Through WISN-based assessment, we attempted to determine the rural public health system’s workforce problems and inform national-level HRH planning in India. Our findings point towards the need for an evidence-based update of the current sanctioning norms. Deploying HRH in rural areas based on workload will ensure adequate availability and equitable distribution necessary for improving the overall quality of rural healthcare.

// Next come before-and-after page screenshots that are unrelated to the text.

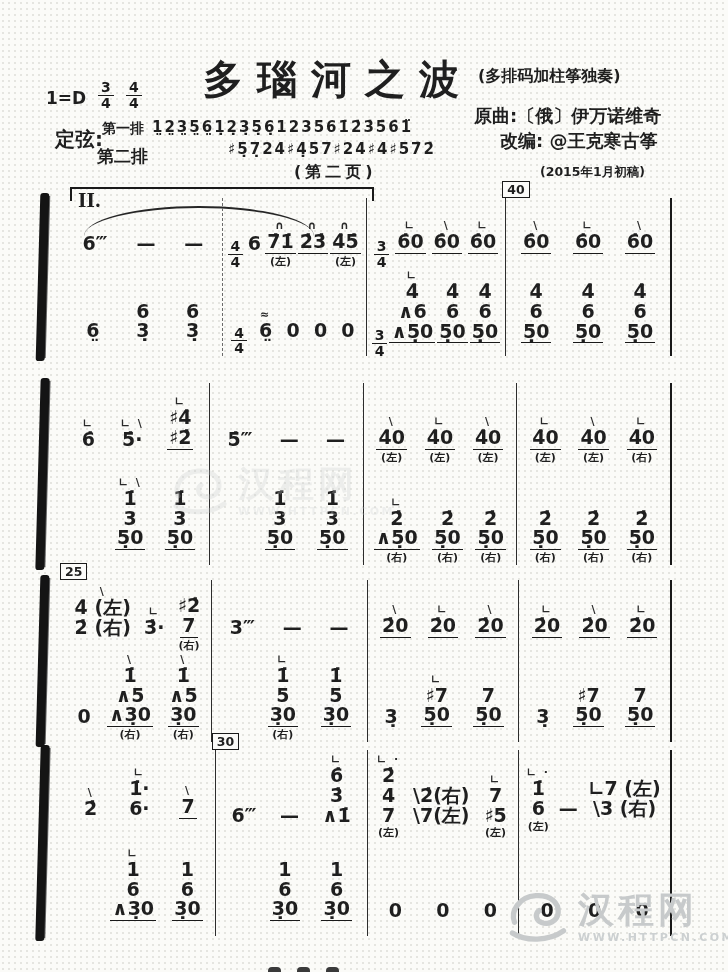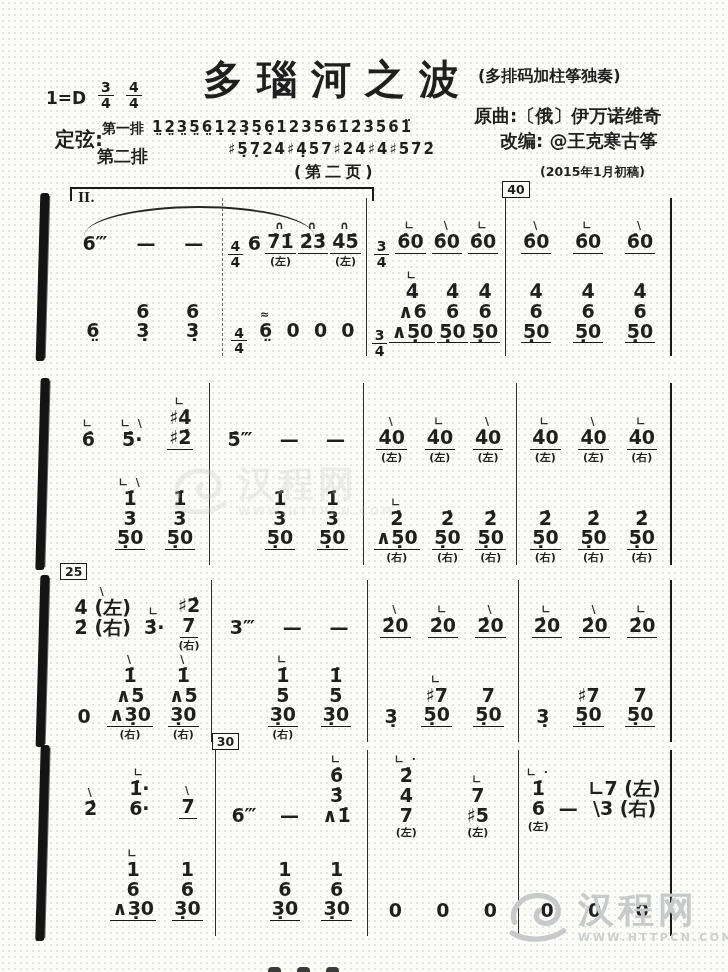--- a/index.html
+++ b/index.html
@@ -40,7 +40,7 @@
     font-size:12.5px;font-weight:700;background:rgba(251,251,248,.92);line-height:15px;}
   .volta{position:absolute;top:-11px;left:6px;width:300px;height:12px;
     border-top:2px solid #1a1a1a;border-left:2px solid #1a1a1a;border-right:2px solid #1a1a1a;}
-  .volta-label{position:absolute;top:-8px;left:14px;font-size:13px;font-weight:700;font-family:"DejaVu Serif",serif;}
+  .volta-label{position:absolute;top:-8px;left:14px;font-size:18px;font-weight:700;font-family:"DejaVu Serif",serif;}
   .slur{position:absolute;top:8px;left:20px;width:230px;height:28px;
     border-top:2px solid #262626;border-radius:50% 50% 0 0/100% 100% 0 0;}
   

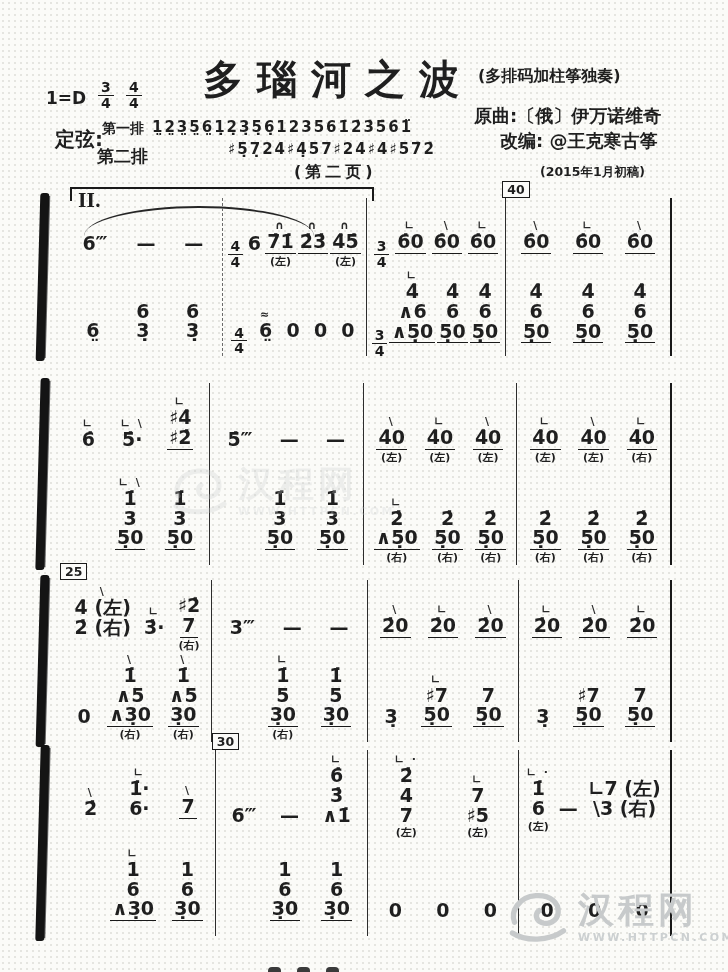--- a/index.html
+++ b/index.html
@@ -865,6 +865,14 @@
               <div class="subl">(左)</div>
             </div>
             <div class="cell">
+              <div class="tm">&nbsp;</div>
+              <div class="lines">
+                <div class="line">\2̇(右)</div>
+                <div class="line">\7(左)</div>
+              </div>
+              <div class="subl">&nbsp;</div>
+            </div>
+            <div class="cell">
               <div class="tm">∟</div>
               <div class="lines">
                 <div class="line">7</div>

India currently lacks a dedicated HRH policy. Even then, sections of India’s National Health Policy (2017) focus heavily on doctors’ and nurses’ availability and quality in rural areas and recommend increasing HRH production and improving training [47]. Our findings make a case that the future NHPI recommendations for HRH deployment in the rural public sector could benefit from WISN assessments. India has selected SDG indicator 3.c.1 to achieve HRH density of 45 doctors, nurses and midwives per 10 000 people by 2030 [7]. Considering the urban–rural HRH differences, achieving the SDG target for rural India requires evidence-based HRH policy and planning and appropriate demand-based upscaling of specific cadres in the public health system.